In the Flagler case, as in most of the other cases, the manipulation occurred in response to a one-year drop in profile numbers, specifically SAT scores, in the midst of long-term improvement.  We know there is intense pressure on admissions offices to increase applications, raise SAT scores, increase diversity, and lower the discount rate, all at the same time. Being successful just raises expectations.  Is it any wonder that an individual would buckle under the pressure and fudge the numbers in response?  The most insidious part of the “business-fication” college admissions is the assumption that if you’re not improving, you’re falling behind. Does a ten-point decrease in average SAT score really mean that an institution is markedly different? At what point is a drop in numbers truly meaningful?  Metrics are supposed to help measure progress in achieving goals, not become the goals.

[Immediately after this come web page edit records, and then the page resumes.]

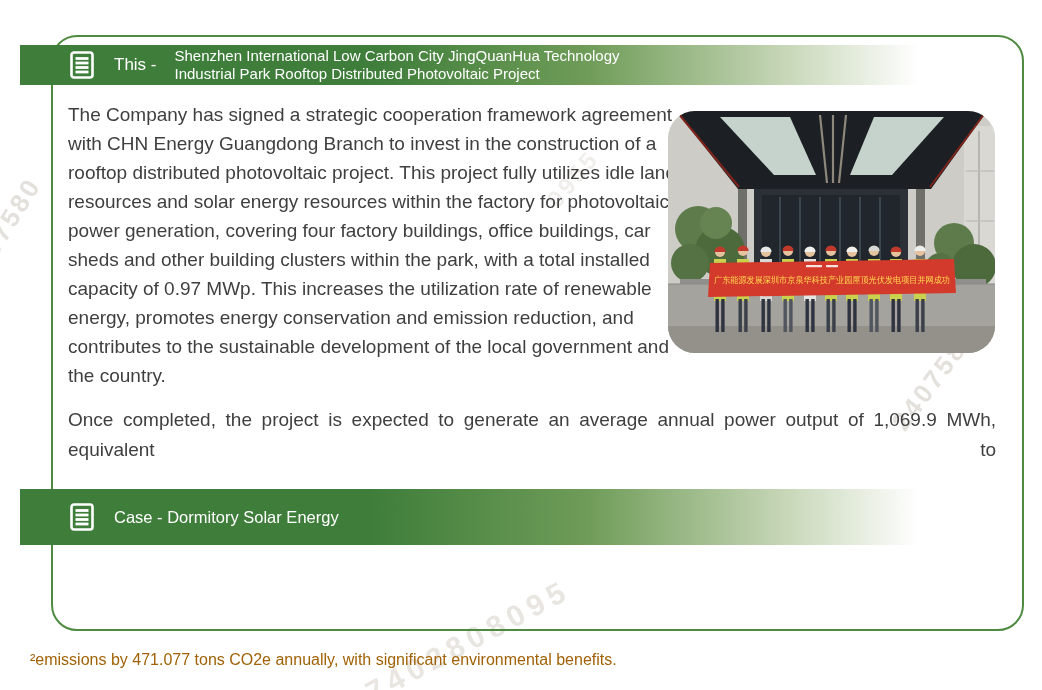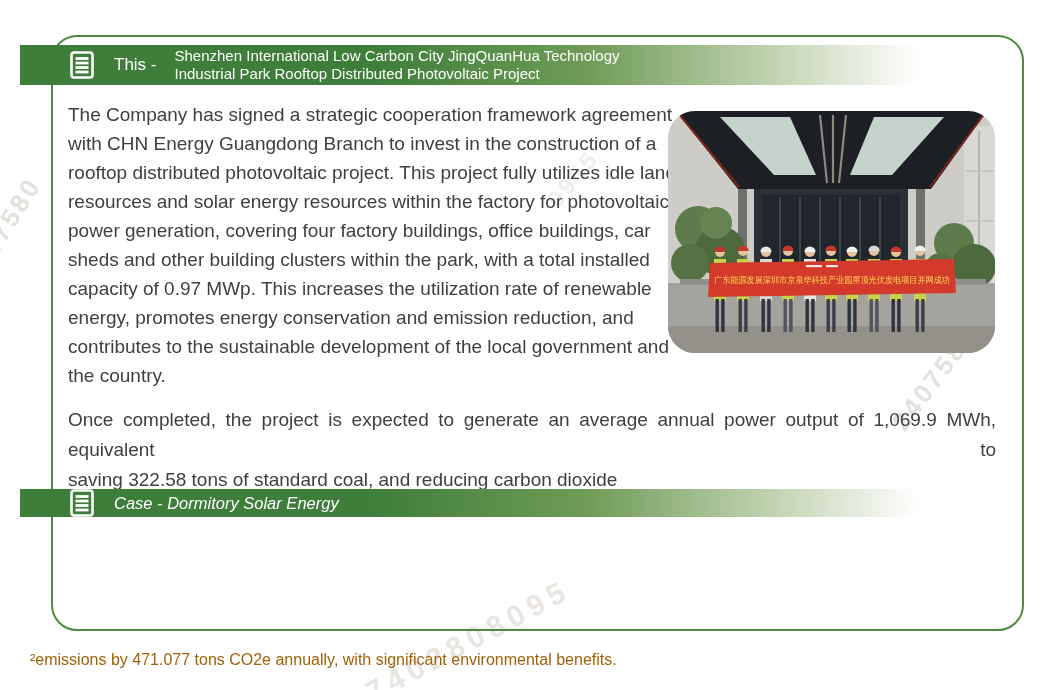"saving 322.58 tons of standard" div { html: <div>saving 322.58 tons of standard coal, and reducing carbon dioxide</div> -> none }
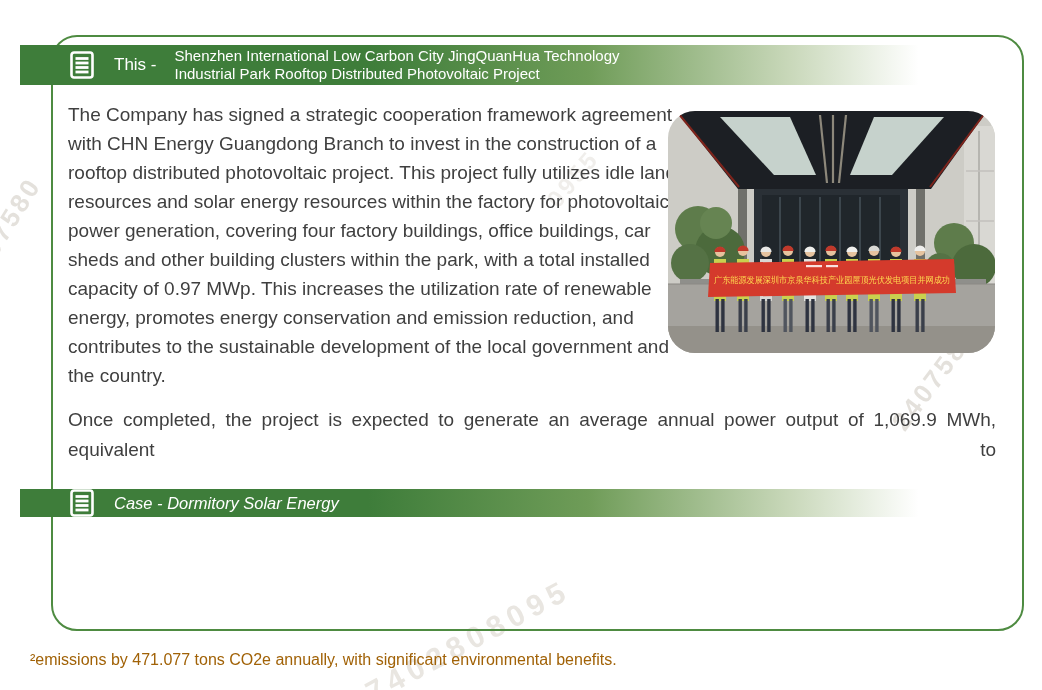"Case - Dormitory Solar Energy" .bar2 { font-style: italic -> none; height: 28px -> 56px }
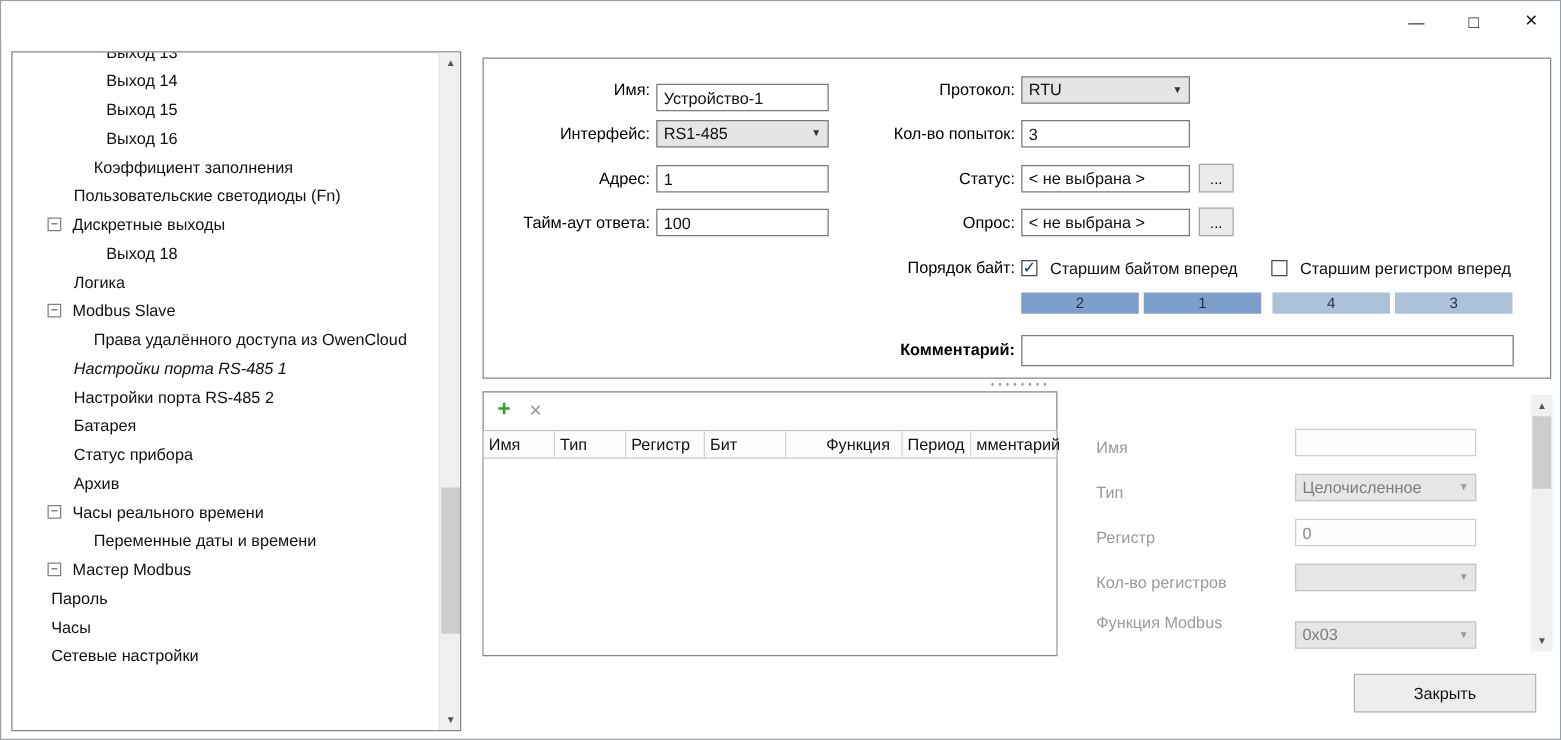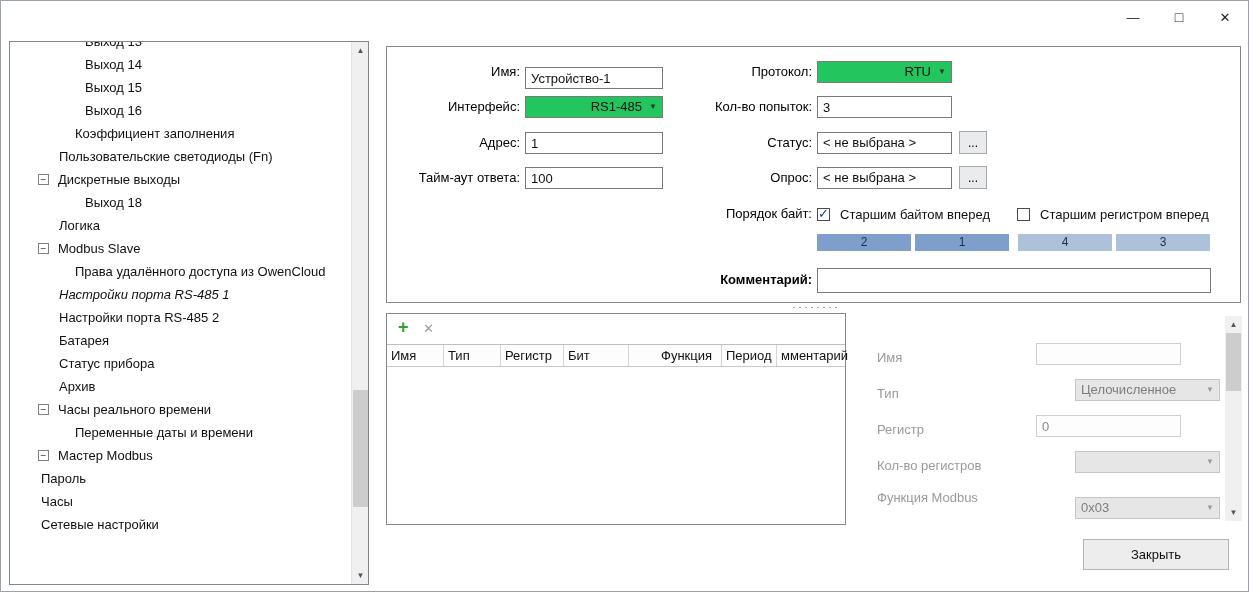"RTU" .combo { background: #22c55e -> #e5e5e5; text-align: right -> none }
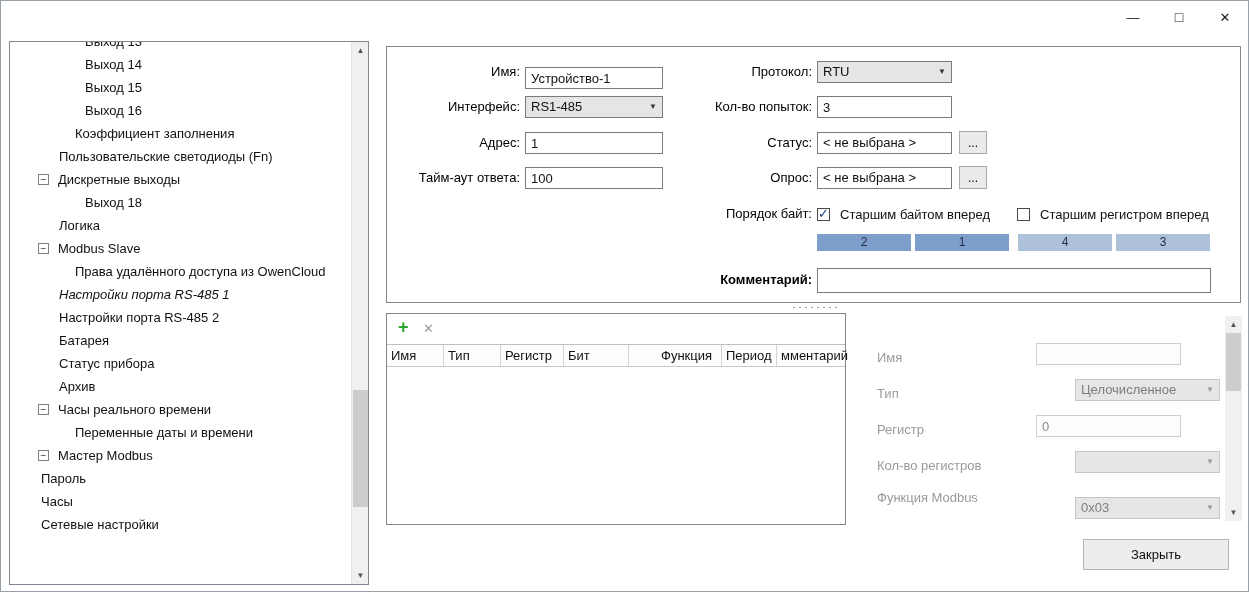"Целочисленное" .dis-combo { margin-left: 39px -> none }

I don’t know Flagler well (but am aware that the founder had connections to Richmond), but for many years it has been one of a handful of colleges and universities that claimed to have an acceptance rate much lower than I would have expected.  In 1992 Flagler reported to U.S. News an acceptance rate of 31%, lower that year than MIT, Duke, and Penn, among others. What raised eyebrows was that its average SAT scores were 300-400 points lower than other institutions with similarly low acceptance rates. That didn’t add up.  Either Flagler was an incredibly unique institution or it was playing games to keep the acceptance rate low.  I have had other counselors describe some of those games, but I won’t comment given that I have no personal knowledge. 

If I, a casual reader of the U.S. News rankings, noticed that disconnect, it makes me wonder why the folks at U.S. News didn’t pick up on it.  That leads to my final point.  The federal government is currently trying to develop a rankings-like system to evaluate colleges and universities in areas such as access, affordability, and outcomes.  I will devote a subsequent post to PIRS (Postsecondary Institution Ratings System), but two weeks ago the U.S. Department of Education hosted a technical symposium inviting experts to weigh in on what metrics the new “rankings” should include.  One of those experts was Bob Morse of U.S. News, described in a Washington Post article as the “guru of college rankings.”  Morse urged the government to ensure that colleges do not misreport data.  Perhaps U.S. News will share its verification system, given that it always responds to revelations of data misrepresentation expressing confidence that the misrepresentation is isolated and not common practice.  That confidence is at odds with a survey of admissions directors conducted by Inside Higher Ed.  That survey indicated that 90% believe that other institutions misrepresent data, and only 7% believe that those who rank have reliable systems in place to prevent falsifying data.

On this issue, I’ve had enough “déjà vu all over again.”